那些滚烫的、失控的画面,一帧一帧地从脑海里闪过。
应亦淮的脸瞬间红透了。
他猛地坐起来,身体酸软得差点重新跌落回去。
腰比出车祸的时候还酸。
盖在身上的狼尾滑落,露出了满是痕迹的身躯。
锁骨、肩头、胸口、一路向下……
印满了红痕。
应亦淮怔怔地低头看着自己,濒临超载的大脑差点冒出蒸汽。
佘寒序的手从身后伸过来,滑落的狼尾重新盖在了应亦淮身上。
“晨风凉。
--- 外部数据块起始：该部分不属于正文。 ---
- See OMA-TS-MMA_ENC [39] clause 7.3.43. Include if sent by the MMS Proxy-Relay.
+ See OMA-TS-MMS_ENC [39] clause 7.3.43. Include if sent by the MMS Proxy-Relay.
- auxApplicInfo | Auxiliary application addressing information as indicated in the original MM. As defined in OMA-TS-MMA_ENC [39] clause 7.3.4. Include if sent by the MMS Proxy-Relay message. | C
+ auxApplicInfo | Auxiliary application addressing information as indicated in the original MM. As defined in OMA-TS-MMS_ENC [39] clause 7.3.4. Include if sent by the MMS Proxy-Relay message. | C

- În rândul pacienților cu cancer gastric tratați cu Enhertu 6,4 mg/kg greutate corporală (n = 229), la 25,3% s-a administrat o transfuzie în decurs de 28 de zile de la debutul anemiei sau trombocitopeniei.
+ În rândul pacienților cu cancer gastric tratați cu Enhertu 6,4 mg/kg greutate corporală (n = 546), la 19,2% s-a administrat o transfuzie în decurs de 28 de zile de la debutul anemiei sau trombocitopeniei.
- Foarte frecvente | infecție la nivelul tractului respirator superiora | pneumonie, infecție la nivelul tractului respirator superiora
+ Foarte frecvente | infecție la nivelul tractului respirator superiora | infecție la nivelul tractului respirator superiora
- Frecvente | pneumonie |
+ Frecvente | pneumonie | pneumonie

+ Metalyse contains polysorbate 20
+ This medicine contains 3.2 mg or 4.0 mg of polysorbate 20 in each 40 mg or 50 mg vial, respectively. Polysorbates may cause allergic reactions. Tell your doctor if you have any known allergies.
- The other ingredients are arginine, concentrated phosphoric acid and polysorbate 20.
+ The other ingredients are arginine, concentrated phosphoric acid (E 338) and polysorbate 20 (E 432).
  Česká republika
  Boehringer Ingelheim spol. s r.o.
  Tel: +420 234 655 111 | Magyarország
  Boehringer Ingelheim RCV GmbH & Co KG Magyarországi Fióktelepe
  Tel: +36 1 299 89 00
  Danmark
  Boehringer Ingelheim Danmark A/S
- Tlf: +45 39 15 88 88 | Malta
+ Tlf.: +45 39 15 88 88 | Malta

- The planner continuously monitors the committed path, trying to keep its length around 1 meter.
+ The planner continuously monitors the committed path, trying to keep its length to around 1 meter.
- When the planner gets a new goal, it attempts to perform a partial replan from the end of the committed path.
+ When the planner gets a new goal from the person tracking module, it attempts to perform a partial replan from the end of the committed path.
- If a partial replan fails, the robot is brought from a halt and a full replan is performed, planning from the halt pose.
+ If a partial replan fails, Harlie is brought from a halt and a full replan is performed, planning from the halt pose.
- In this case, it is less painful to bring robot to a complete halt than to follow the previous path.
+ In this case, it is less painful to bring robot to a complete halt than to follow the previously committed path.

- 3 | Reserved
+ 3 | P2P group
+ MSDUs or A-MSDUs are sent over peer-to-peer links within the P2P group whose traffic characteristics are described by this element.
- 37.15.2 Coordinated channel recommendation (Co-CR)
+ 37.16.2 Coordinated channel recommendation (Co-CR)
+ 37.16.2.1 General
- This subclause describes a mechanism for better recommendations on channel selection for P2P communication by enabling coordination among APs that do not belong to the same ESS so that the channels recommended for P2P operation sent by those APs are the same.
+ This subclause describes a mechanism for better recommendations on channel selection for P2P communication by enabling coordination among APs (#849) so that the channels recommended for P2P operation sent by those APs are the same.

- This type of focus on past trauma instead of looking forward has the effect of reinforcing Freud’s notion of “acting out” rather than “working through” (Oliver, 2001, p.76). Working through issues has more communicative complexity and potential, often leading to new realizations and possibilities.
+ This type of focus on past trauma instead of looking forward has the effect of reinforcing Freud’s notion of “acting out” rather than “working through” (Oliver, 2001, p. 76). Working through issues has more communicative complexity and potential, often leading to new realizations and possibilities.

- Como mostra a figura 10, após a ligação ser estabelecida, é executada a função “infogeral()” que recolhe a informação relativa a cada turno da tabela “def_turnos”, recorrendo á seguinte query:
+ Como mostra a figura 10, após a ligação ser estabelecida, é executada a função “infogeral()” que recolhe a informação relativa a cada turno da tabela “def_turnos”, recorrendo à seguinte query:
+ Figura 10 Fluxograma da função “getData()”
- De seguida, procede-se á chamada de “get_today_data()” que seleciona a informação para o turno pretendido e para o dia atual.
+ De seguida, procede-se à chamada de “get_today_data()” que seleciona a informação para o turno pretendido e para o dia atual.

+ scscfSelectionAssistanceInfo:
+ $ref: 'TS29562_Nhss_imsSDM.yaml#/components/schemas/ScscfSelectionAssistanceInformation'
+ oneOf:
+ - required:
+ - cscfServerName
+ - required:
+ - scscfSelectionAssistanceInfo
”
佘寒序哑声说。
应亦淮僵硬成了雕塑。
他不是没想过有这一天,准确来说他早有预感。
从佘寒序第一次在温泉里抱住他的时候、从佘寒序说出“求师尊垂怜”的时候、从佘寒序执意唤他亦淮的时候。
他就知道这一天迟早会来。
他只是没想到,自己会这么……
不抗拒。
他想起自己昨晚的回应,主动凑上去的唇,还有那些含混的、让他不敢再回忆的声音。
应亦淮绝望地把脸埋进了掌心里。
完了。
彻底完了。
如果只是为了帮佘寒序度过血月夜,他身为师尊,为徒儿献身并不算什么。
但此刻,应亦淮绝望地发现,自己对佘寒序的感情也变质了。
没办法再骗自己。
他喜欢佘寒序。
他竟然爱上了自己的徒弟。
这算什么?!
应亦淮你简直是个畜生啊!!!
第79章二十八岁也是孩子
多年后,尘埃落定,应亦淮每每想起这天,就恨不得把天道骂个八百遍。
要是天道没有抹除他在幻境里的记忆。
要是他还记得佘寒序的前世。
要是他知道佘寒序算是个比自己大了好几百岁的老流氓。
他就不会将佘寒序看作孩童,兜兜转转,惹出更多是非。